Deep guide · India
Lumpsum calculator — one-time investment growth
Deploy ₹29,10,000 once at 12% a year for 1 years, and this illustration lands near ₹32,59,200 — about ₹3,49,200 in growth on top of principal. Weigh that against drip-feeding the same capacity through monthly SIPs when you think about timing risk.
A lumpsum puts every rupee to work from day one — strong when you accept today’s entry level and can stay long; harder when you prefer to average in. The math here uses one annual compounding step for clarity; it is not a scheme document.
What follows: your baseline, tenure and principal grids, return sensitivity, and a SIP contrast. Market-linked funds do not promise the assumed rate.

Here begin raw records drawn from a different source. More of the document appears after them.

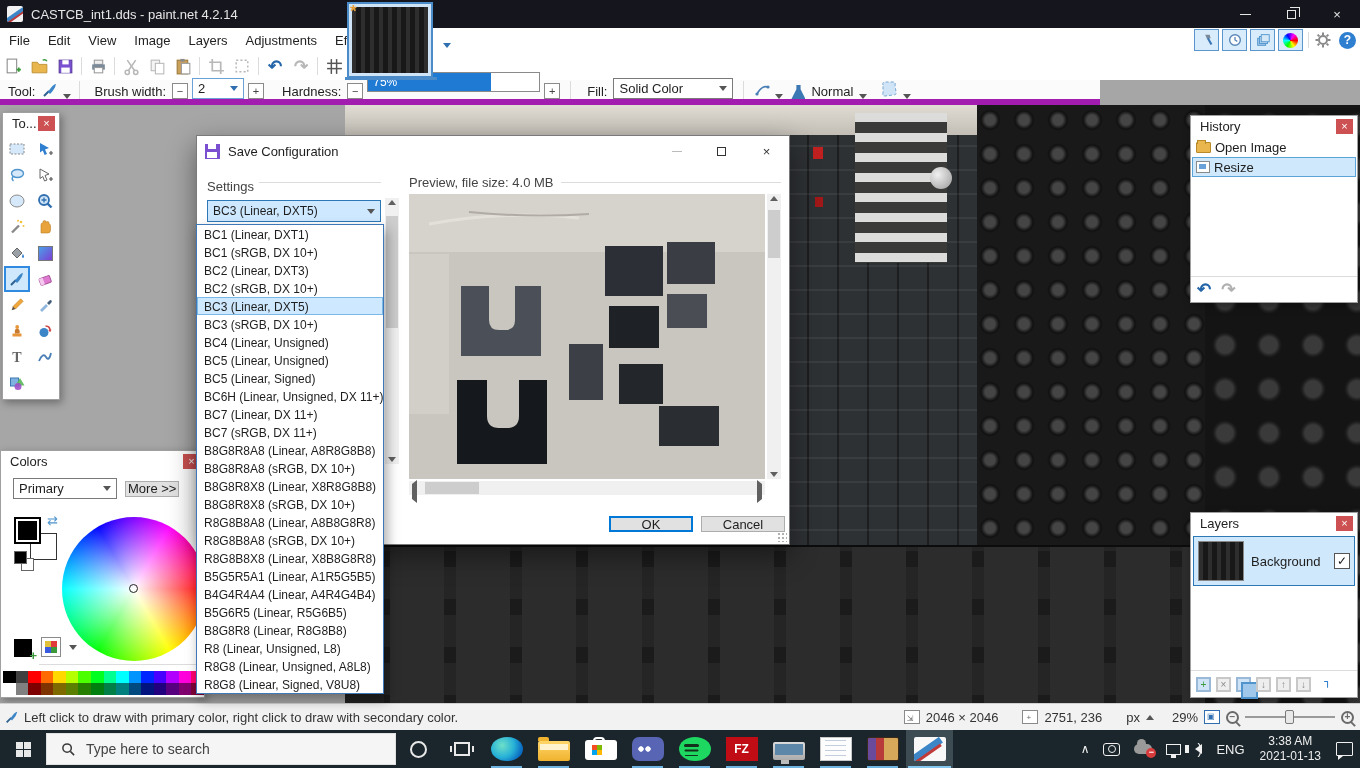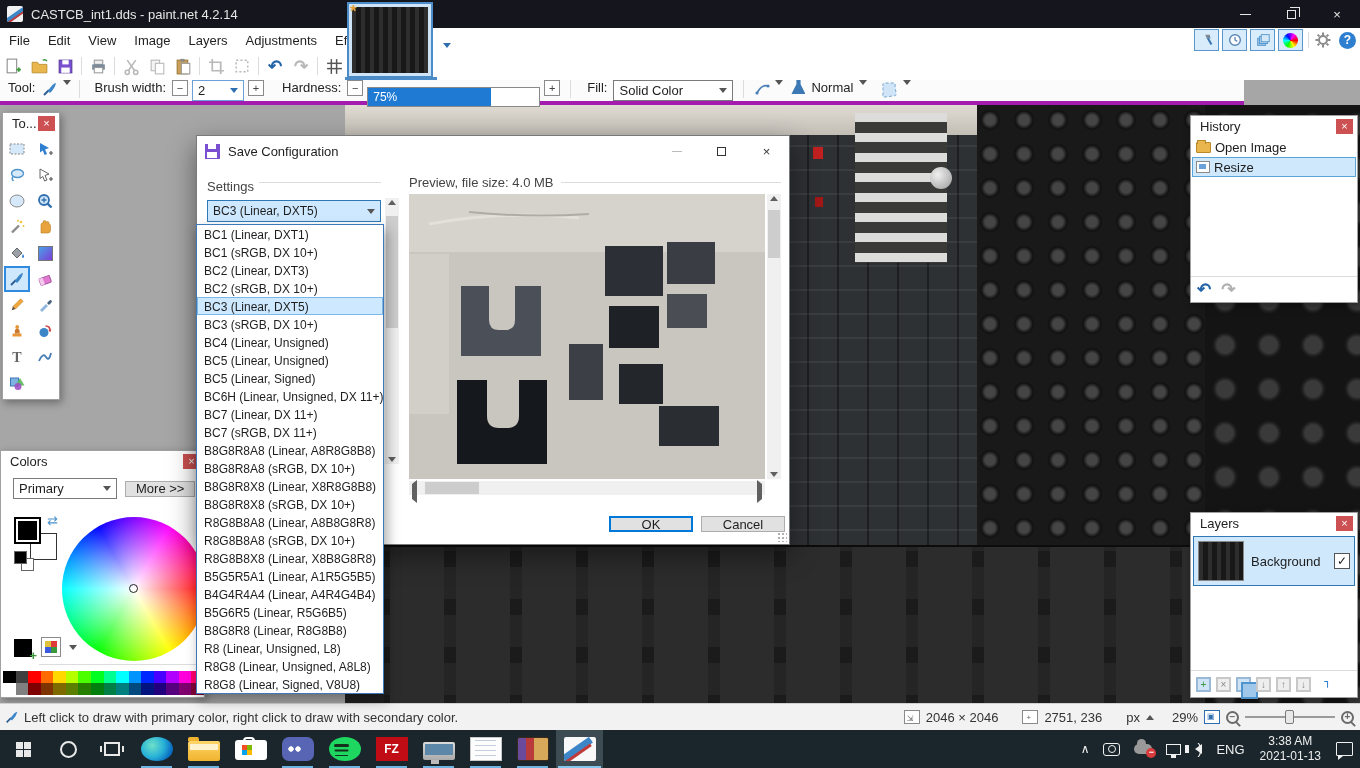--- a/index.html
+++ b/index.html
@@ -36,8 +36,8 @@
   .uglyph{font-size:17px;font-weight:bold;line-height:1;}
 
   
-  .optionsbar{position:absolute;left:0;top:80px;width:1244px;height:25px;background:#fbfbfb;border-bottom:4px solid #a21caf;
-    display:flex;align-items:flex-start;z-index:1;font-size:13px;}
+  .optionsbar{position:absolute;left:0;top:80px;width:1100px;height:25px;background:#fbfbfb;border-bottom:6px solid #a21caf;
+    display:flex;align-items:flex-end;z-index:1;font-size:13px;}
   .opt-label{margin:0 6px;color:#222;}
   .stepper{width:16px;height:16px;border:1px solid #8a8a8a;background:#fff;display:flex;align-items:center;justify-content:center;
     font-size:11px;color:#444;line-height:1;}

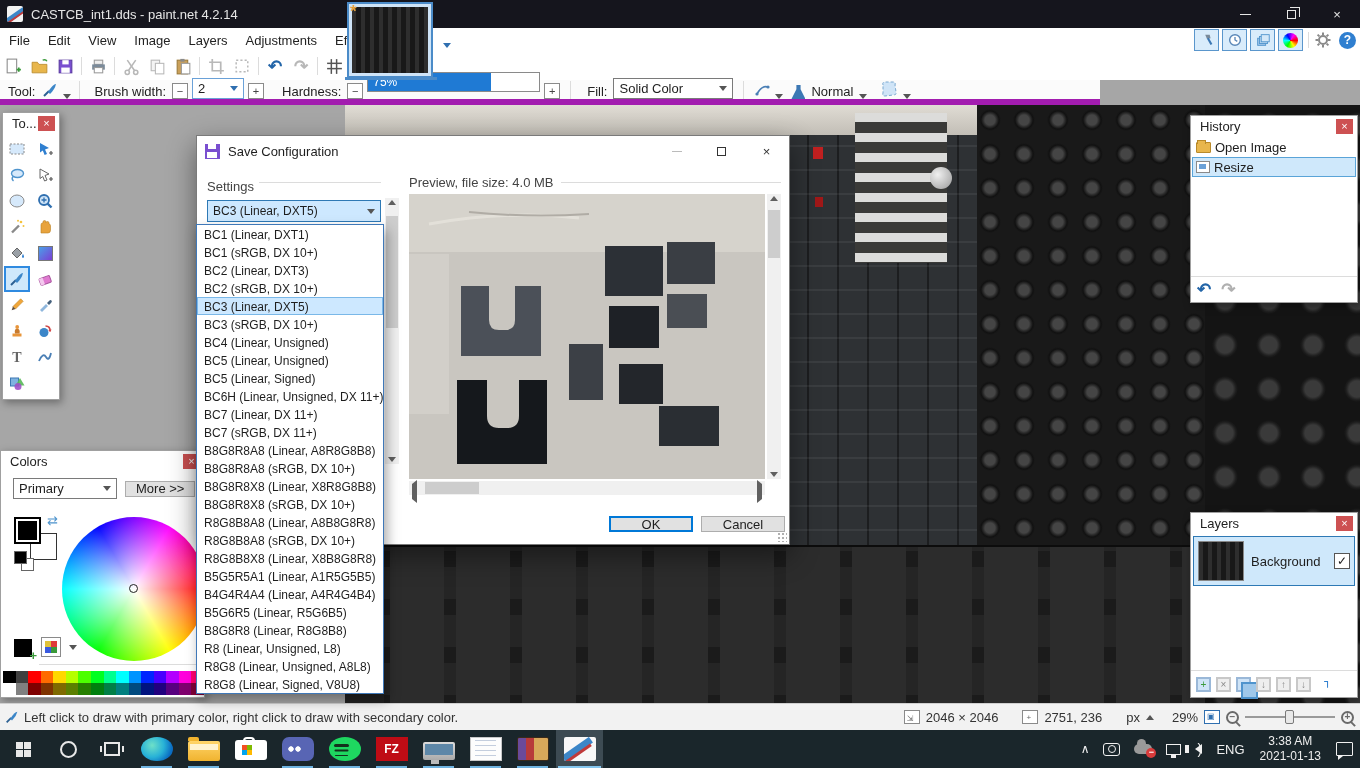--- a/index.html
+++ b/index.html
@@ -96,7 +96,7 @@
   .colors-panel{left:0;top:450px;width:205px;height:248px;}
   .cp-row{display:flex;align-items:center;margin:6px 8px 0 12px;gap:8px;}
   .cp-combo{width:104px;}
-  .cp-more{height:16px;background:#e1e1e1;border:1px solid #adadad;padding:0 10px;display:flex;align-items:center;}
+  .cp-more{height:16px;background:#e1e1e1;border:1px solid #adadad;padding:0 2px;display:flex;align-items:center;}
   .swatch-wrap{position:absolute;left:13px;top:66px;width:60px;height:48px;}
   .sw-primary{position:absolute;left:0;top:0;width:27px;height:27px;background:#000;border:2px solid #000;box-shadow:inset 0 0 0 2px #fff;}
   .sw-secondary{position:absolute;left:16px;top:16px;width:27px;height:27px;background:#fff;border:1px solid #333;z-index:-1;}

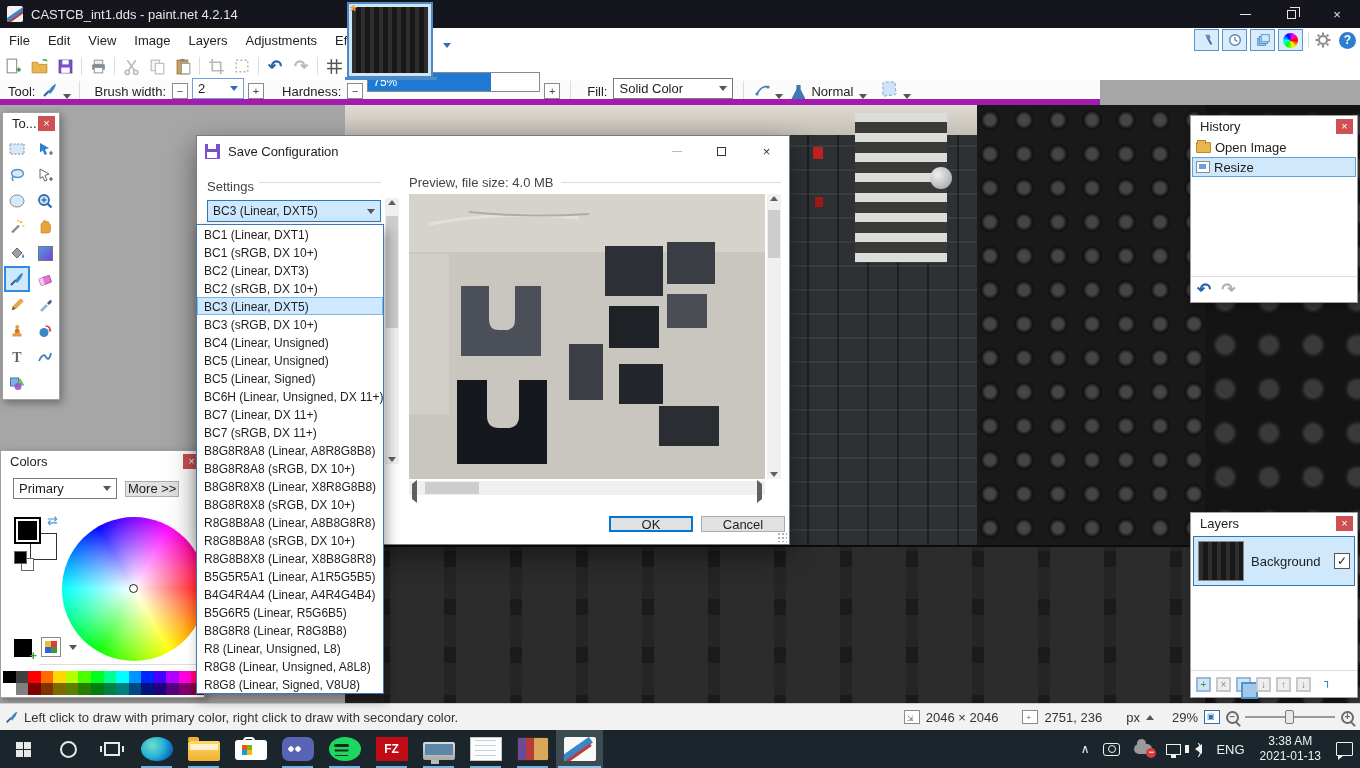--- a/index.html
+++ b/index.html
@@ -841,6 +841,13 @@
           <div></div>
         </div>
     </div>
+    <div class="searchbox">
+      <svg width="15" height="15" viewBox="0 0 16 16">
+          <circle cx="6.5" cy="6.5" r="4.5" fill="none" stroke="#3a3a3a" stroke-width="1.6"></circle>
+          <line x1="10" y1="10" x2="14" y2="14" stroke="#3a3a3a" stroke-width="1.6"></line>
+        </svg>
+      <span>Type here to search</span>
+    </div>
     <div class="tb-circle"></div>
     <div class="taskview"></div>
     <div id="tb-apps">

How this lumpsum growth model works
We apply the stated annual return once per year to the running balance — a simple compounding loop that separates principal, accumulated interest, and maturity. Real mutual funds mark to market daily; this model smooths returns into one annual step so you can compare scenarios quickly.
Calculation breakdown
- Principal: ₹29,10,000
- Estimated interest: ₹3,49,200
- Estimated maturity: ₹32,59,200
Scenario comparison
Different tenures
| Years | Interest | Maturity |
|---|---|---|
| 5 | ₹22,18,414 | ₹51,28,414 |
| 10 | ₹61,28,018 | ₹90,38,018 |
| 15 | ₹1,30,18,076 | ₹1,59,28,076 |
| 20 | ₹2,51,60,713 | ₹2,80,70,713 |
Different principal amounts (±15–25%)
| Scenario | Principal | Interest | Maturity |
|---|---|---|---|
| -25% vs base | ₹21,82,500 | ₹2,61,900 | ₹24,44,400 |
| -15% vs base | ₹24,73,500 | ₹2,96,820 | ₹27,70,320 |
| 15% vs base | ₹33,46,500 | ₹4,01,580 | ₹37,48,080 |
| 25% vs base | ₹36,37,500 | ₹4,36,500 | ₹40,74,000 |
Different return assumptions (same P and tenure)
| Scenario | Rate | Interest | Maturity |
|---|---|---|---|
| -25% vs base | 9% | ₹2,61,900 | ₹31,71,900 |
| -15% vs base | 10.2% | ₹2,96,820 | ₹32,06,820 |
| Base rate | 12% | ₹3,49,200 | ₹32,59,200 |
| 15% vs base | 13.8% | ₹4,01,580 | ₹33,11,580 |
| 25% vs base | 15% | ₹4,36,500 | ₹33,46,500 |
Comparison: lumpsum vs SIP (illustrative)
For perspective, an illustrative SIP of ₹2,42,500 per month at 12% for 1 years could land near ₹31,06,262 — different risk/return path than a one-time lumpsum; not a recommendation.
Lumpsum vs SIP is not a moral choice — it is a cash-flow and risk trade-off. If you already hold a large corpus, lumpsum deployment may be appropriate; if you are early in your career, SIPs can enforce discipline. Use both calculators on EasyCal to stress-test assumptions.
Frequently asked questions
- What is the future value of ₹29,10,000 at 12% for 1 years?
- Under annual compounding (illustrative), maturity is about ₹32,59,200 with interest near ₹3,49,200. Actual mutual fund lumpsum returns are not guaranteed.
- Lumpsum vs SIP — which is better?
- Lumpsum deploys capital immediately; SIP spreads entries over time. Risk/return profiles differ — use both calculators for perspective.
- Is this mutual fund lumpsum calculator India specific?
- It uses rupee amounts and common search intent for Indian investors; returns are illustrative, not a fund quote.
- Does this include tax?
- No — capital gains tax rules vary by asset and holding period.
- Can I change the return assumption?
- Yes — rerun with a lower rate for conservative planning.
- Where can I explore more scenarios?
- Use the internal links below for nearby principals, tenures, and rates.
Internal linking — related lumpsum calculator pages
Explore nearby scenarios on EasyCal — each link opens a calculator page with matching inputs (programmatic SEO).
- Lumpsum — 30.1 lakh · 1 years @ 12%
- Lumpsum — 31.1 lakh · 1 years @ 12%
- Lumpsum — 34.1 lakh · 1 years @ 12%
- Lumpsum — 39.1 lakh · 1 years @ 12%
- Lumpsum — 28.1 lakh · 1 years @ 12%
- Lumpsum — 27.1 lakh · 1 years @ 12%
- Lumpsum — 24.1 lakh · 1 years @ 12%
- Lumpsum — 44.1 lakh · 1 years @ 12%
- Lumpsum — 19.1 lakh · 1 years @ 12%
- Lumpsum — 29.1 lakh · 3 years @ 12%
Illustrative compounding only — not investment advice.